> Action item:
Please take the records that follow and repeat exactly the lines starting with the line with "[141,566,206,580] could be" and going on through the line with "[111,695,958,722] [79,718,263,736] neither".

> Dataset extract:
********
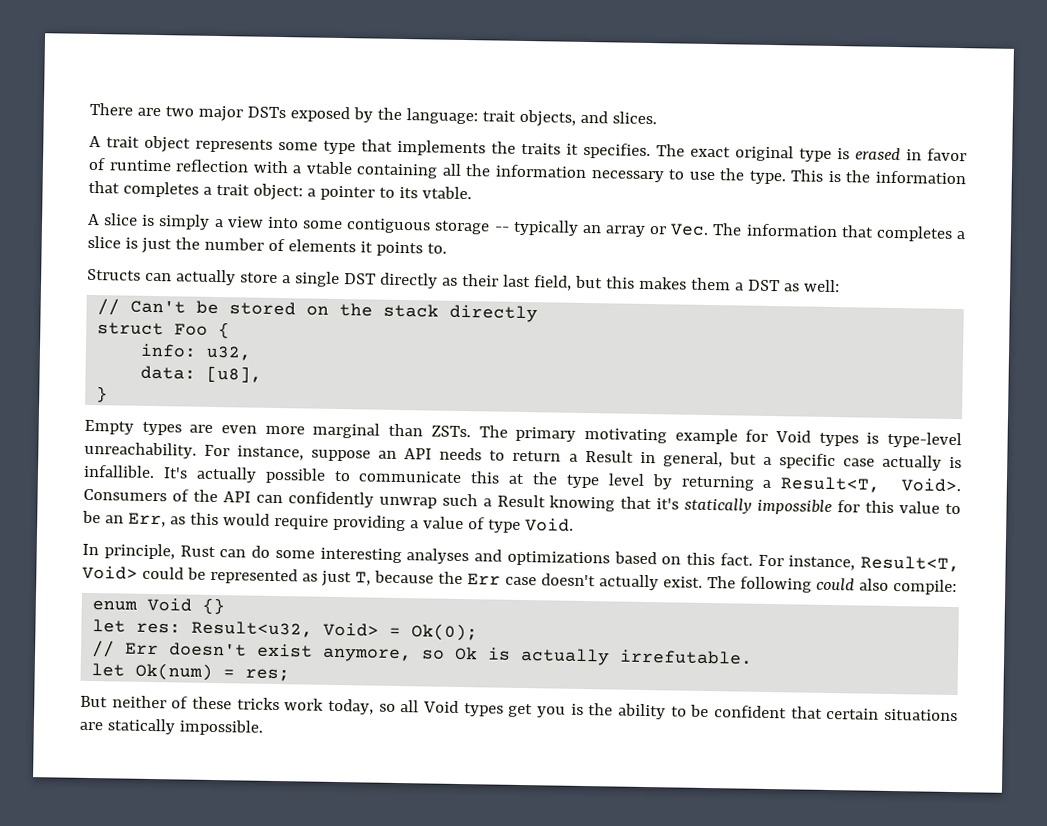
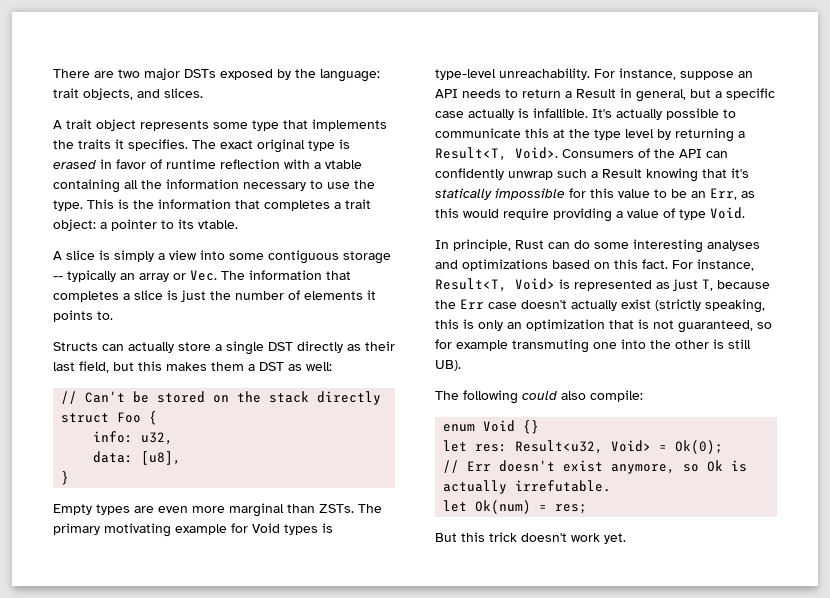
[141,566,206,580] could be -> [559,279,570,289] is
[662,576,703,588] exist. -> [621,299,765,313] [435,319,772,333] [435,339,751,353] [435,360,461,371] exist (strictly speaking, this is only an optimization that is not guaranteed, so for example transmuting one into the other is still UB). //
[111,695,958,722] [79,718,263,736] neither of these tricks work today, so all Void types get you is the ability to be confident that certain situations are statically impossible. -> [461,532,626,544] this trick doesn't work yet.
********
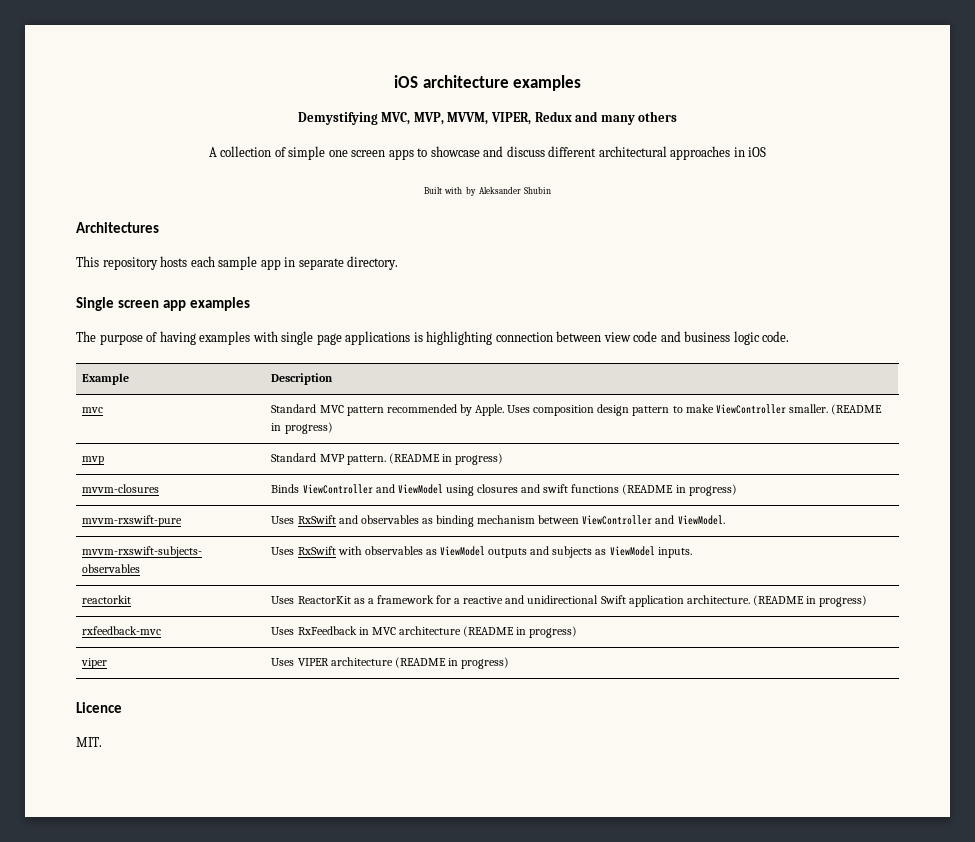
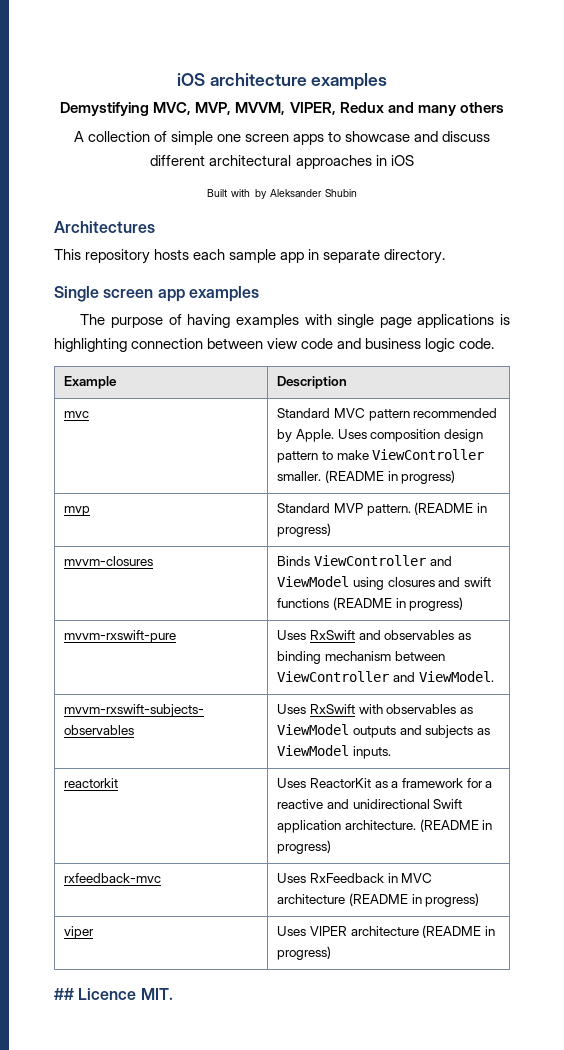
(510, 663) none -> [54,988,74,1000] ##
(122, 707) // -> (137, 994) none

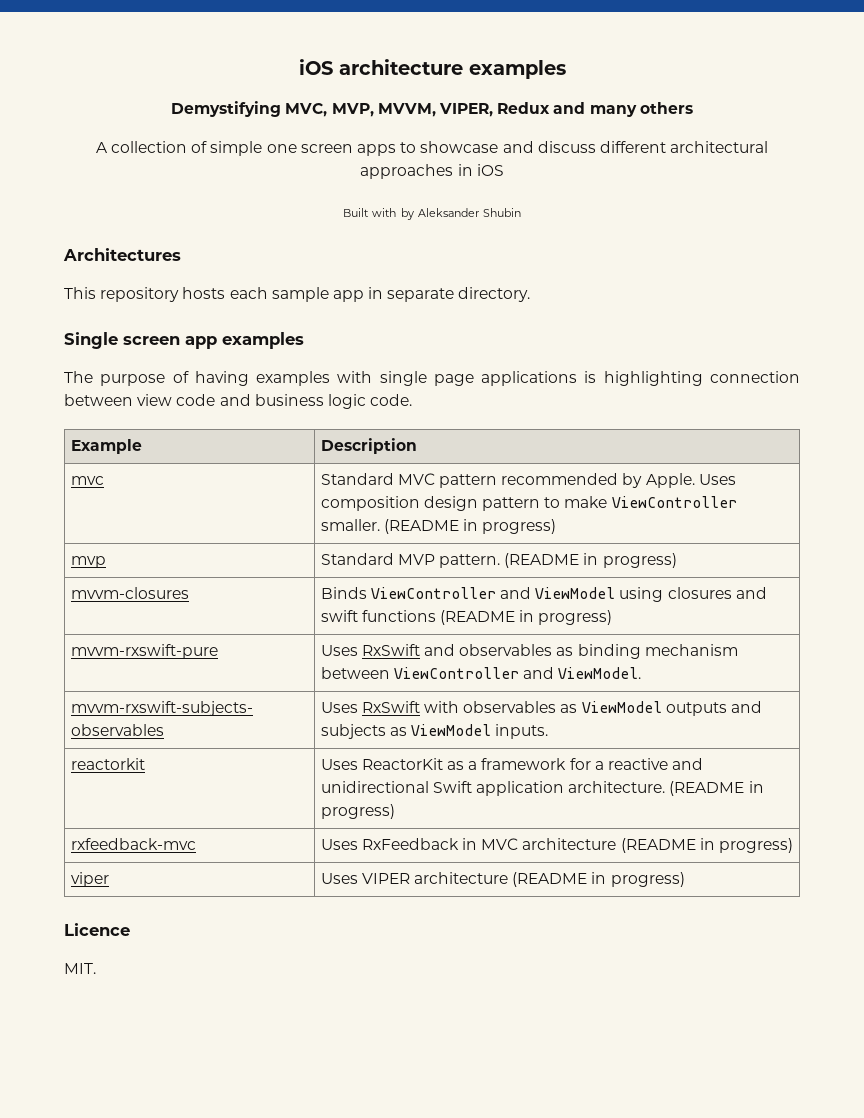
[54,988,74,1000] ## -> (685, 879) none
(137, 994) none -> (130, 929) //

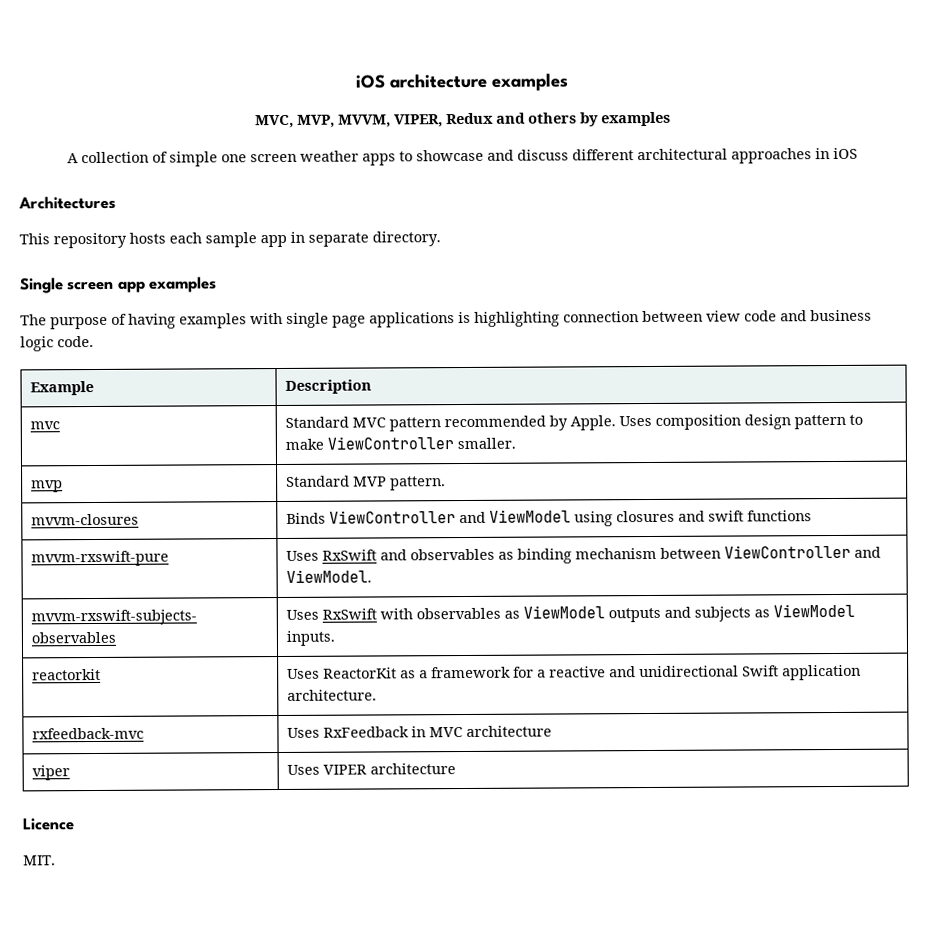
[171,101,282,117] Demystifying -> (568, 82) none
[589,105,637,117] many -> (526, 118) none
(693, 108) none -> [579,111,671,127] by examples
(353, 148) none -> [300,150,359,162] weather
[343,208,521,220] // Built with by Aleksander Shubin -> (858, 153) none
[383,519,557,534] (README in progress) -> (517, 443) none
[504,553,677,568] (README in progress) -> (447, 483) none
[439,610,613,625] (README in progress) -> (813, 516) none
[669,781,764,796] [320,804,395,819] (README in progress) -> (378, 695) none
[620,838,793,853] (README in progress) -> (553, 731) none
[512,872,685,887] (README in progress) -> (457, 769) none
********
> Expected answer:
[141,566,206,580] could be -> [559,279,570,289] is
[662,576,703,588] exist. -> [621,299,765,313] [435,319,772,333] [435,339,751,353] [435,360,461,371] exist (strictly speaking, this is only an optimization that is not guaranteed, so for example transmuting one into the other is still UB). //
[111,695,958,722] [79,718,263,736] neither of these tricks work today, so all Void types get you is the ability to be confident that certain situations are statically impossible. -> [461,532,626,544] this trick doesn't work yet.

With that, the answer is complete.